Records drawn from a dataset
^^^^^^^^^^^^^^^^

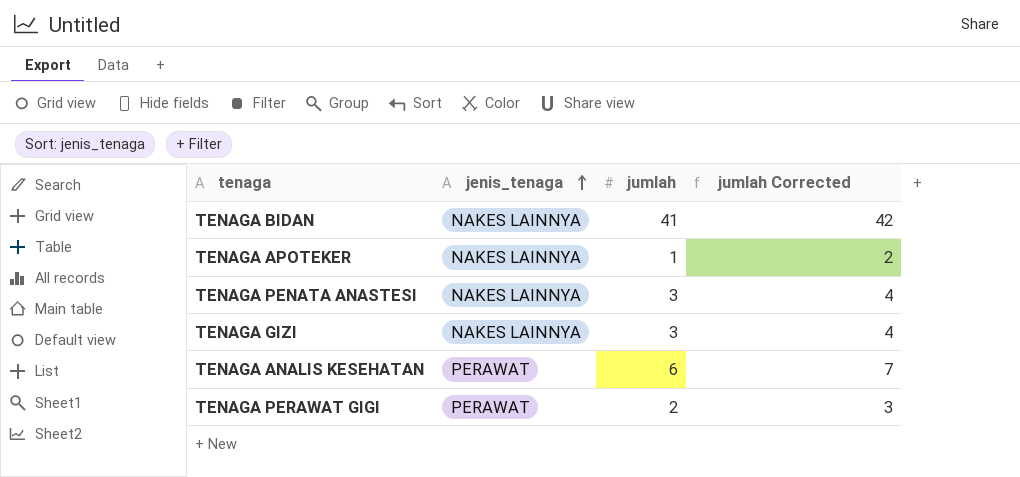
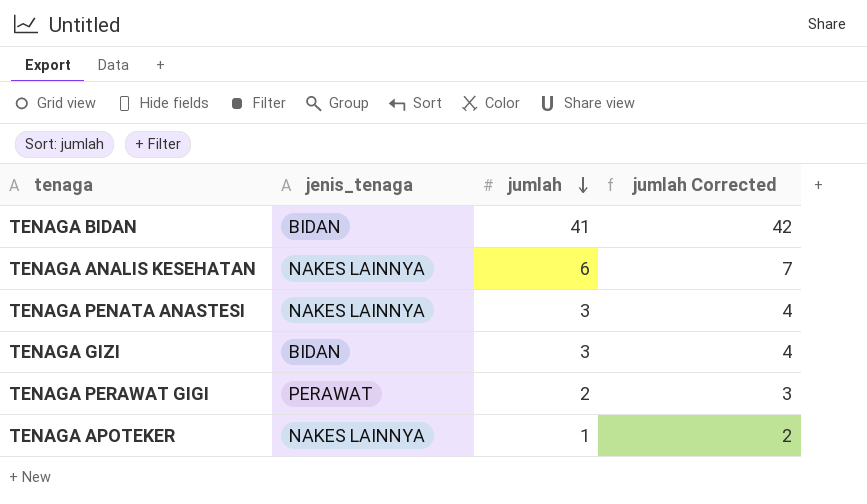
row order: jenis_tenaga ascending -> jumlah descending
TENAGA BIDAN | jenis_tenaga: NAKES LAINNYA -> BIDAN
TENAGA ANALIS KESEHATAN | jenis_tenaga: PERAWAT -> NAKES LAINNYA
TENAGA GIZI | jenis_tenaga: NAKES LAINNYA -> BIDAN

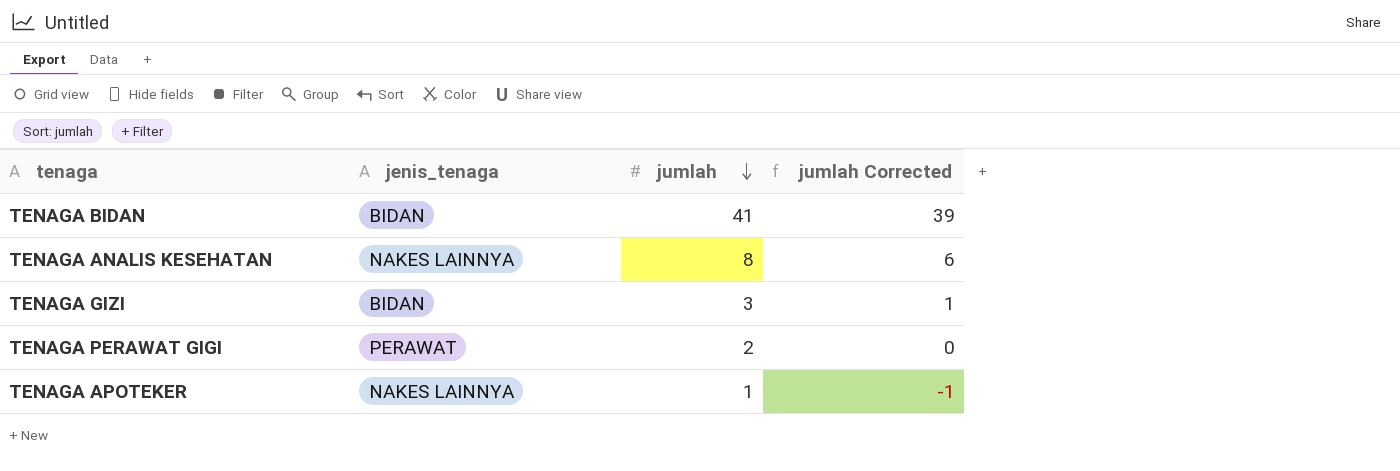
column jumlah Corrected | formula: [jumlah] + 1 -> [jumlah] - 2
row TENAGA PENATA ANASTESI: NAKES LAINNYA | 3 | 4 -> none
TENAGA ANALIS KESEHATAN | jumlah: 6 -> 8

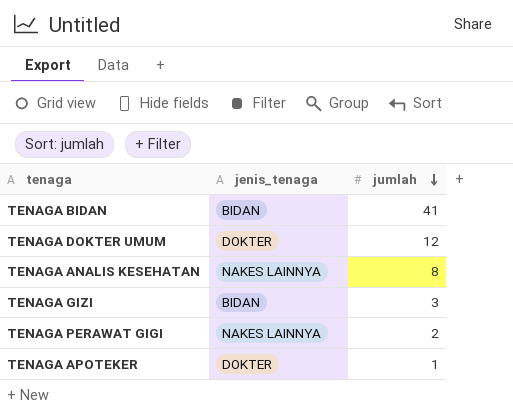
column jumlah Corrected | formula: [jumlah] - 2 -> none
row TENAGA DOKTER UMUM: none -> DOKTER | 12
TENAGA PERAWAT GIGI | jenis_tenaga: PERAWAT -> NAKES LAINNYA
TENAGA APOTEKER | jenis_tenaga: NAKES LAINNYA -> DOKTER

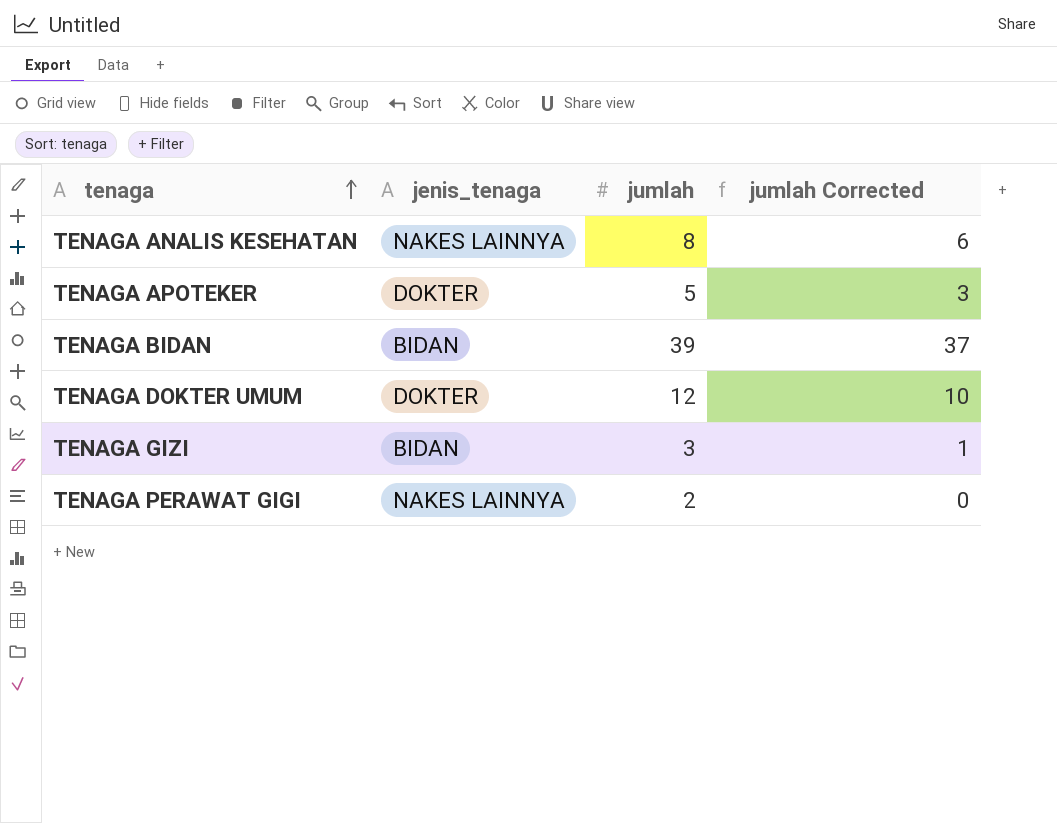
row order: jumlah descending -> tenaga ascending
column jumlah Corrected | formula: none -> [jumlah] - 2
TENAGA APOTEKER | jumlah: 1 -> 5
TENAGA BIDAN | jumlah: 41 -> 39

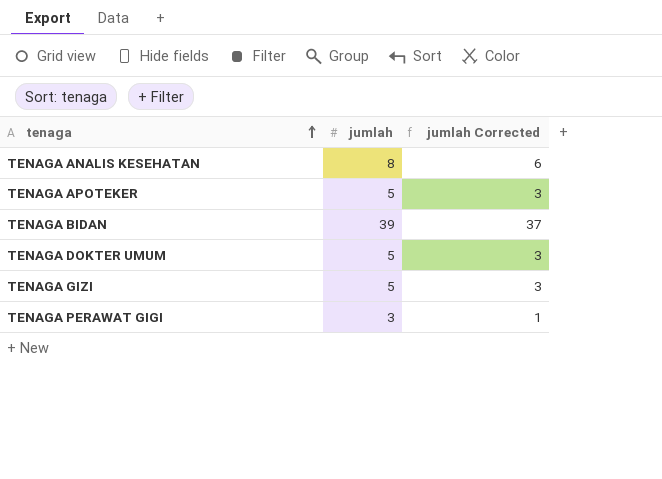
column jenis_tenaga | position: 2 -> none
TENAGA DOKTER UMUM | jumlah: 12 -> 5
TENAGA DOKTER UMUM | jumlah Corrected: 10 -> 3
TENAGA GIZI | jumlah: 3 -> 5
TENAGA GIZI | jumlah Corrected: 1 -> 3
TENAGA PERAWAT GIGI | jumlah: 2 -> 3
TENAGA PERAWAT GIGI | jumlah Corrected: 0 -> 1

^^^^^^^^^^^^^^^^

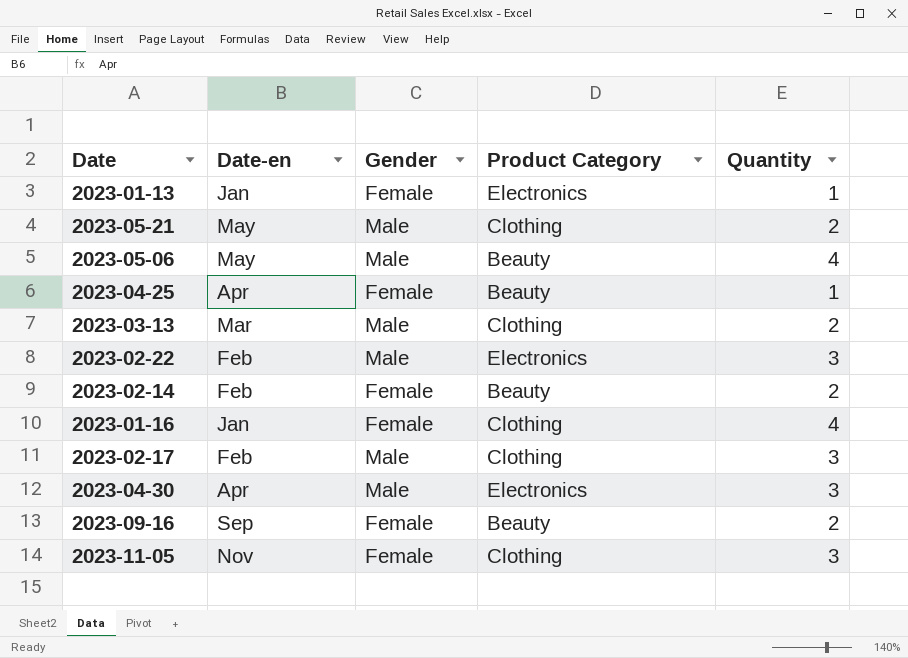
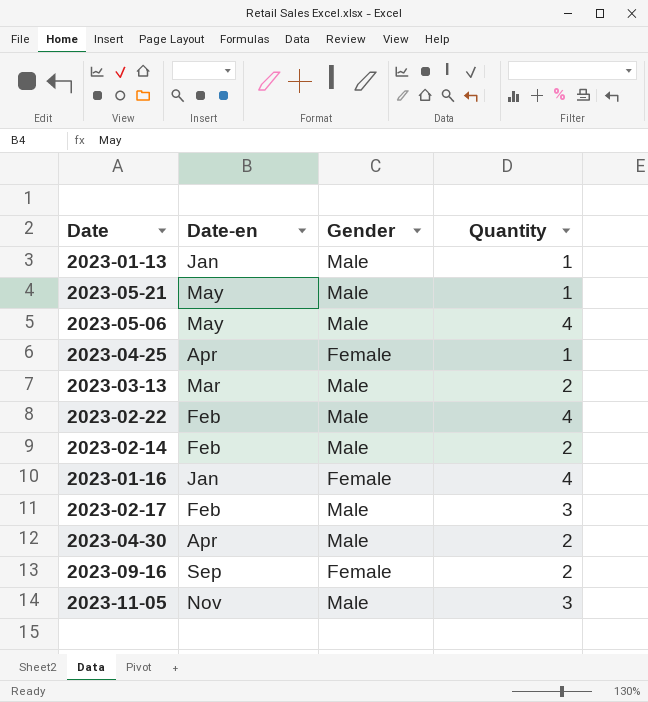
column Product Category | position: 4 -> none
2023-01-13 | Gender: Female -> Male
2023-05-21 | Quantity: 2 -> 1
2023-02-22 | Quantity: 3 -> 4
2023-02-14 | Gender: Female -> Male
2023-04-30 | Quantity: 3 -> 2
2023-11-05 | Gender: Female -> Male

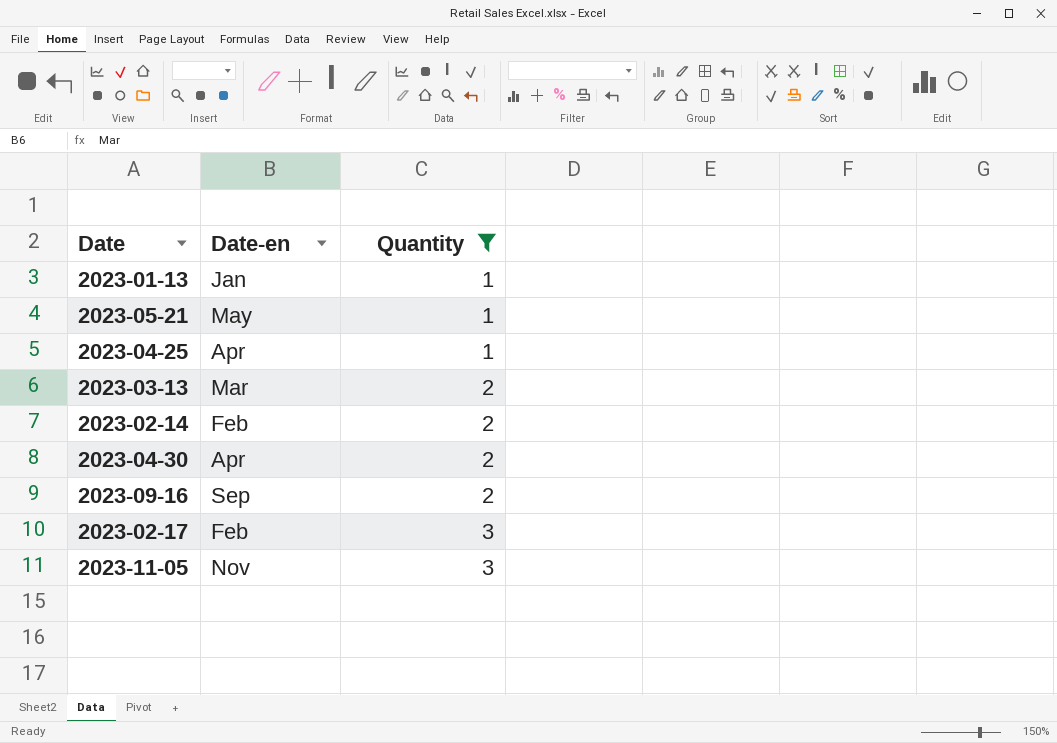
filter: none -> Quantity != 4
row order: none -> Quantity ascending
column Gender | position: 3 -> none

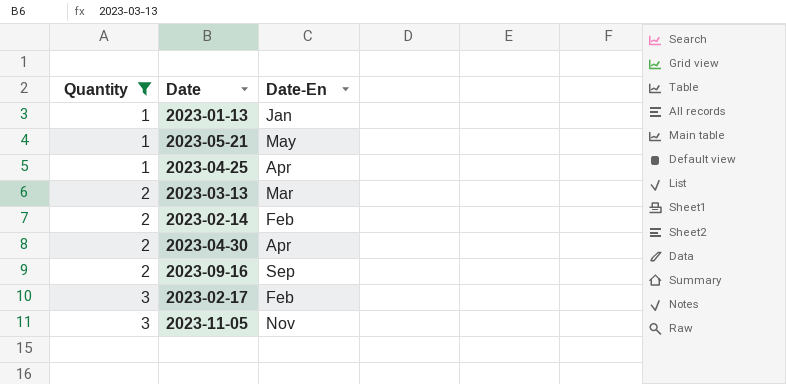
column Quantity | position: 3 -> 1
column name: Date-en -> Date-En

^^^^^^^^^^^^^^^^

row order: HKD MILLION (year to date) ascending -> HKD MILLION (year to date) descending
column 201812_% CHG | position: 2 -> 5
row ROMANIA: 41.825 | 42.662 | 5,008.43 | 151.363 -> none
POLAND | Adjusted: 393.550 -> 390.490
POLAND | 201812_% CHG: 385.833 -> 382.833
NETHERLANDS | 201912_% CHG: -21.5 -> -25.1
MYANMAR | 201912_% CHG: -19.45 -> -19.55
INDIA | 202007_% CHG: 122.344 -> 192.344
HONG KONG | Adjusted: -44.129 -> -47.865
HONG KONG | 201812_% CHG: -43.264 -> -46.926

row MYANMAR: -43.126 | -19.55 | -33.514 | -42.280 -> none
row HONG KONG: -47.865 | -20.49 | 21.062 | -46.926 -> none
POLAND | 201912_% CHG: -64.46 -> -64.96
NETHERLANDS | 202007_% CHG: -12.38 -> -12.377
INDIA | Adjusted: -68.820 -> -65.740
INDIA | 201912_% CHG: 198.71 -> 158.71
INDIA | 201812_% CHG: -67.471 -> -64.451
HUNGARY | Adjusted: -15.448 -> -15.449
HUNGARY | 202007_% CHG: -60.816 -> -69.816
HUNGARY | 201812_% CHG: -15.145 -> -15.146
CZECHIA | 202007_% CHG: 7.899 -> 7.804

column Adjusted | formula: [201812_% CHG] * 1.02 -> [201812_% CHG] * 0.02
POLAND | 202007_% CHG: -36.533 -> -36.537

^^^^^^^^^^^^^^^^

- [Prompt] Show all lines above containing "Female".

- [Result]
2023-01-13 | Gender: Female -> Male
2023-02-14 | Gender: Female -> Male
2023-11-05 | Gender: Female -> Male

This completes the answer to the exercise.